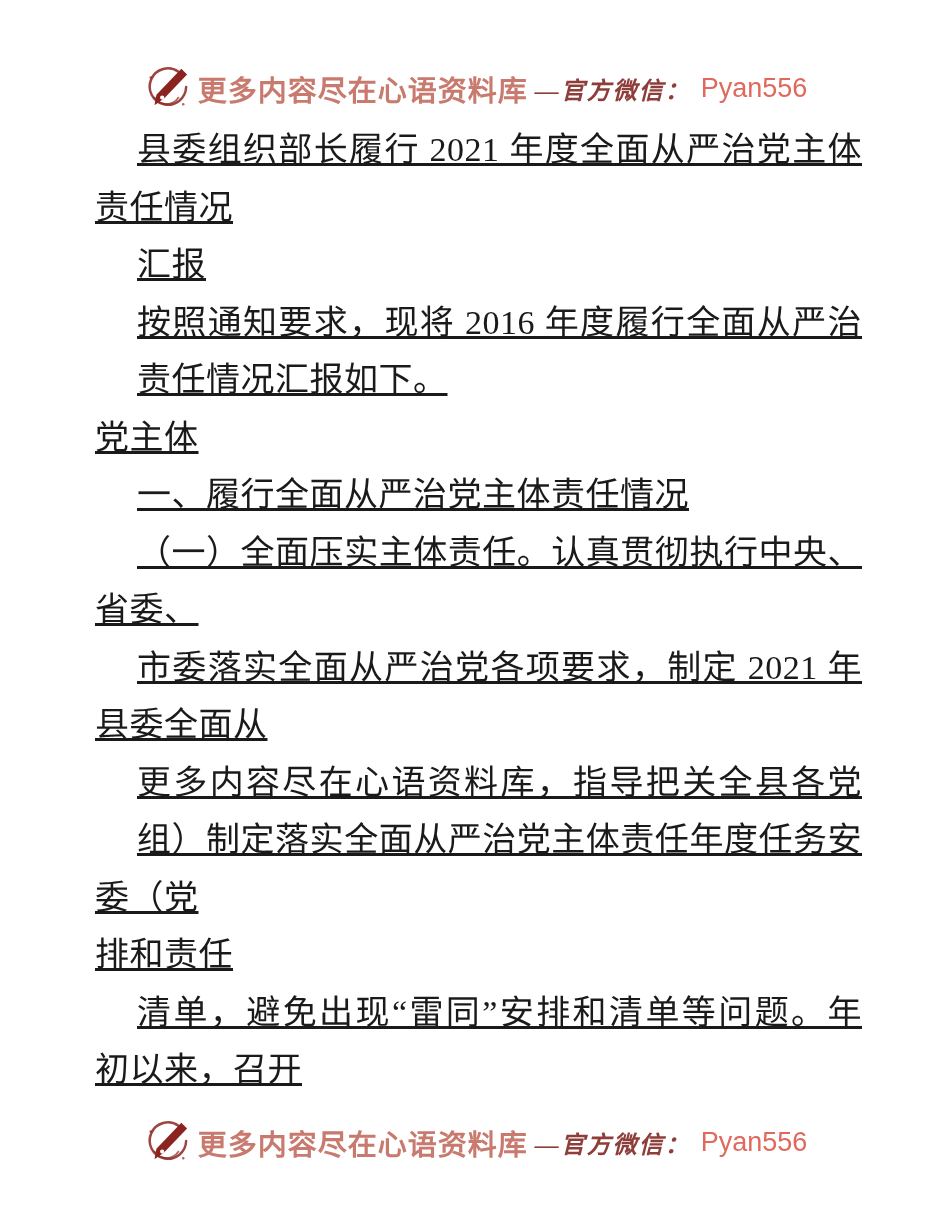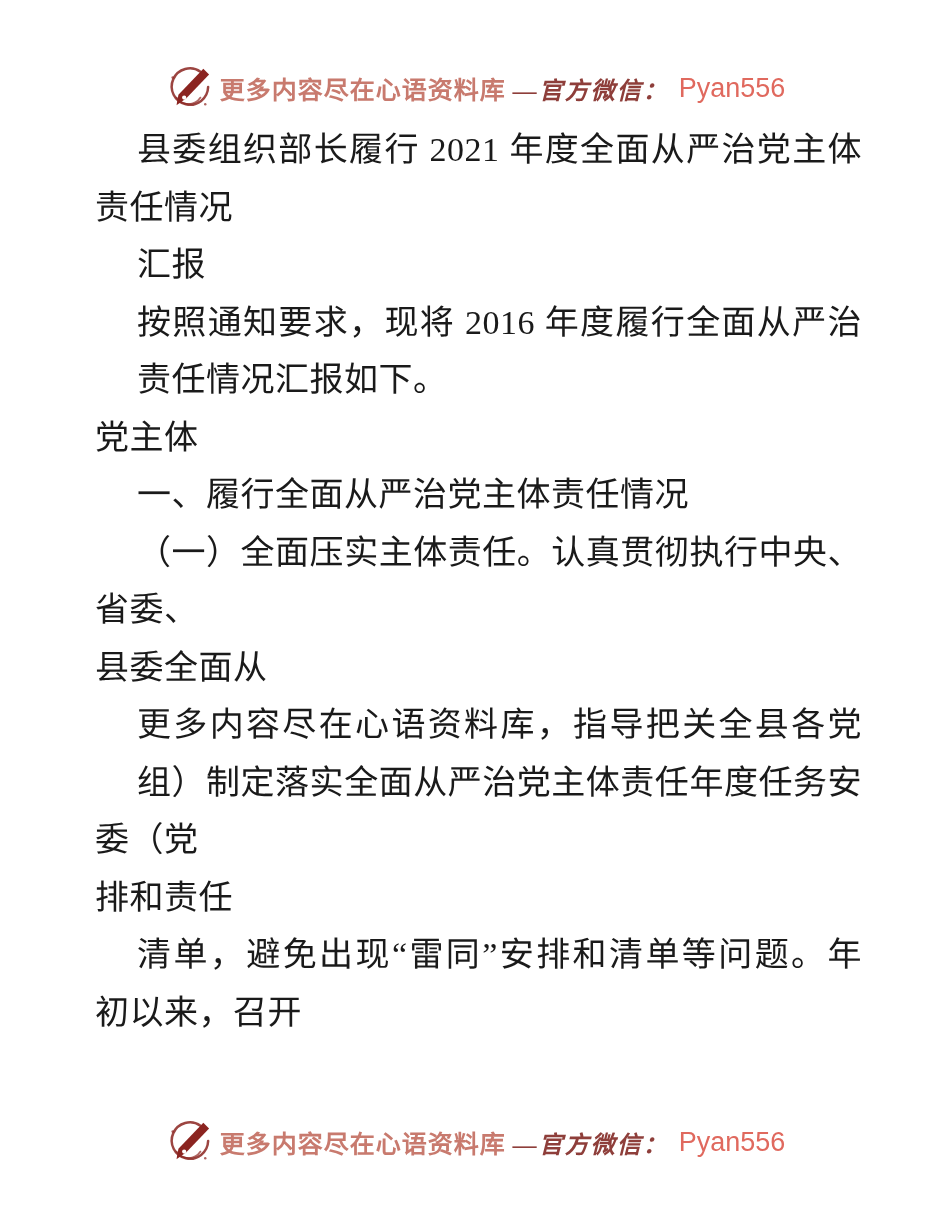--- a/index.html
+++ b/index.html
@@ -40,7 +40,7 @@
     margin-right: 2px;
   }
   .wm-brand {
-    font-size: 25px;
+    font-size: 29px;
     font-weight: bold;
     letter-spacing: 1px;
     color: var(--brand-color, #c87a6e);

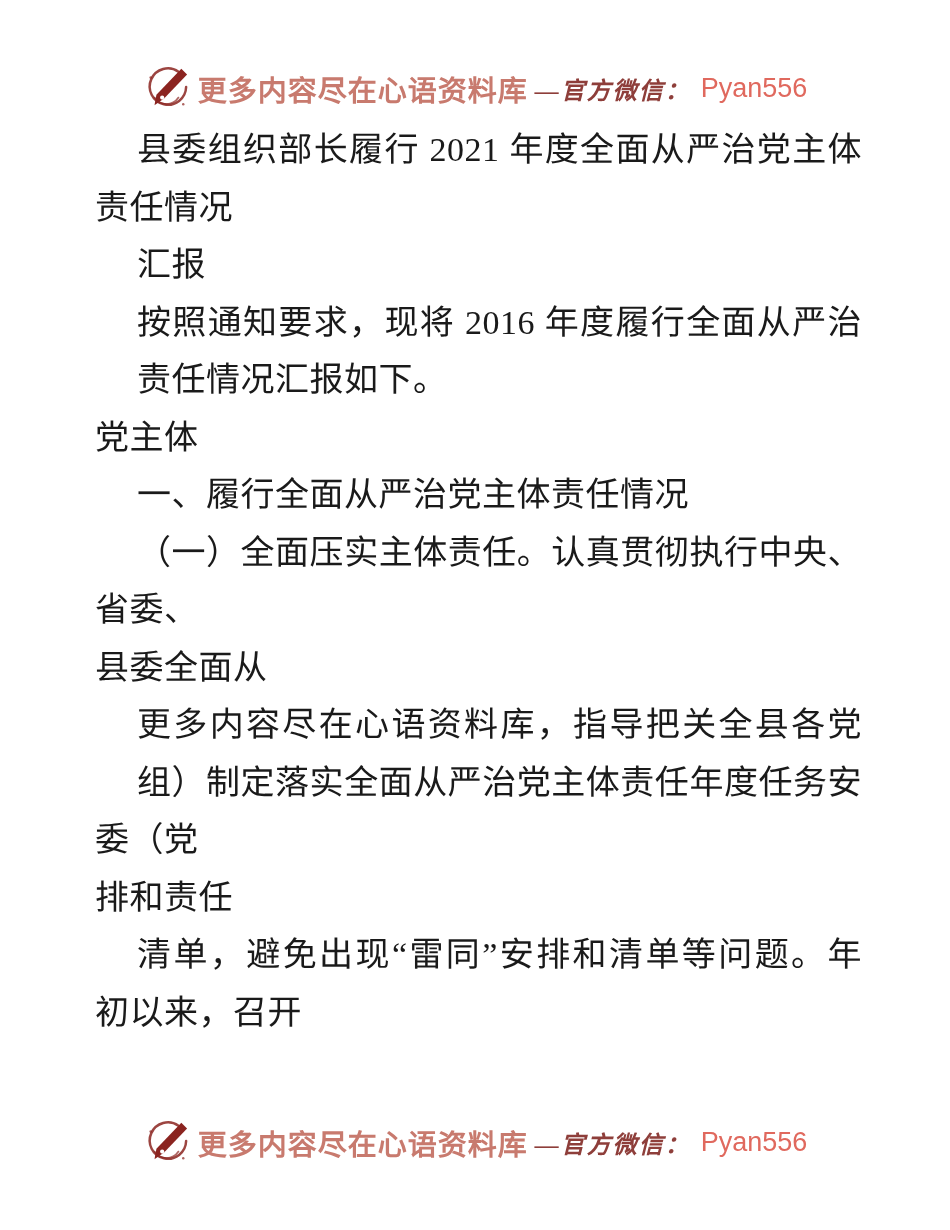--- a/index.html
+++ b/index.html
@@ -68,6 +68,7 @@
     left: 95px;
     right: 88px;
     color: var(--text-color, #1a1a1a);
+    text-decoration: underline;
   }
   .line {
     margin: 0;

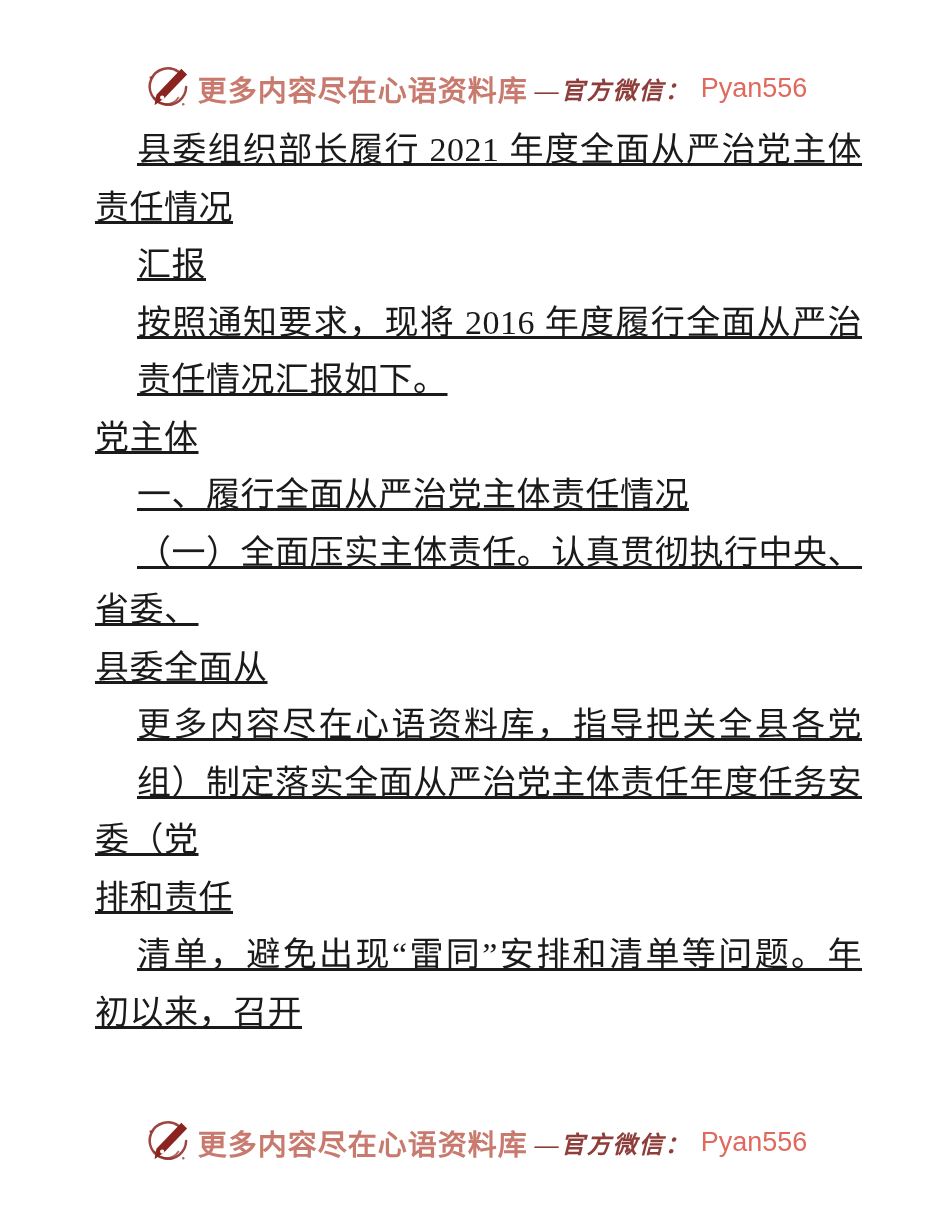--- a/index.html
+++ b/index.html
@@ -116,6 +116,7 @@
       <p class="line indent">一、履行全面从严治党主体责任情况</p>
       <p class="line indent full">（一）全面压实主体责任。认真贯彻执行中央、</p>
       <p class="line">省委、</p>
+      <p class="line indent full">市委落实全面从严治党各项要求，制定 2021 年</p>
       <p class="line">县委全面从</p>
       <p class="line indent full">更多内容尽在心语资料库，指导把关全县各党</p>
       <p class="line indent full">组）制定落实全面从严治党主体责任年度任务安</p>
----------
Exercise requirements
Nothing but the records, copied exactly and stripped of pictures, should be returned.

The completed task
--- a/index.html
+++ b/index.html
@@ -40,7 +40,7 @@
     margin-right: 2px;
   }
   .wm-brand {
-    font-size: 25px;
+    font-size: 29px;
     font-weight: bold;
     letter-spacing: 1px;
     color: var(--brand-color, #c87a6e);

--- a/index.html
+++ b/index.html
@@ -68,6 +68,7 @@
     left: 95px;
     right: 88px;
     color: var(--text-color, #1a1a1a);
+    text-decoration: underline;
   }
   .line {
     margin: 0;

--- a/index.html
+++ b/index.html
@@ -116,6 +116,7 @@
       <p class="line indent">一、履行全面从严治党主体责任情况</p>
       <p class="line indent full">（一）全面压实主体责任。认真贯彻执行中央、</p>
       <p class="line">省委、</p>
+      <p class="line indent full">市委落实全面从严治党各项要求，制定 2021 年</p>
       <p class="line">县委全面从</p>
       <p class="line indent full">更多内容尽在心语资料库，指导把关全县各党</p>
       <p class="line indent full">组）制定落实全面从严治党主体责任年度任务安</p>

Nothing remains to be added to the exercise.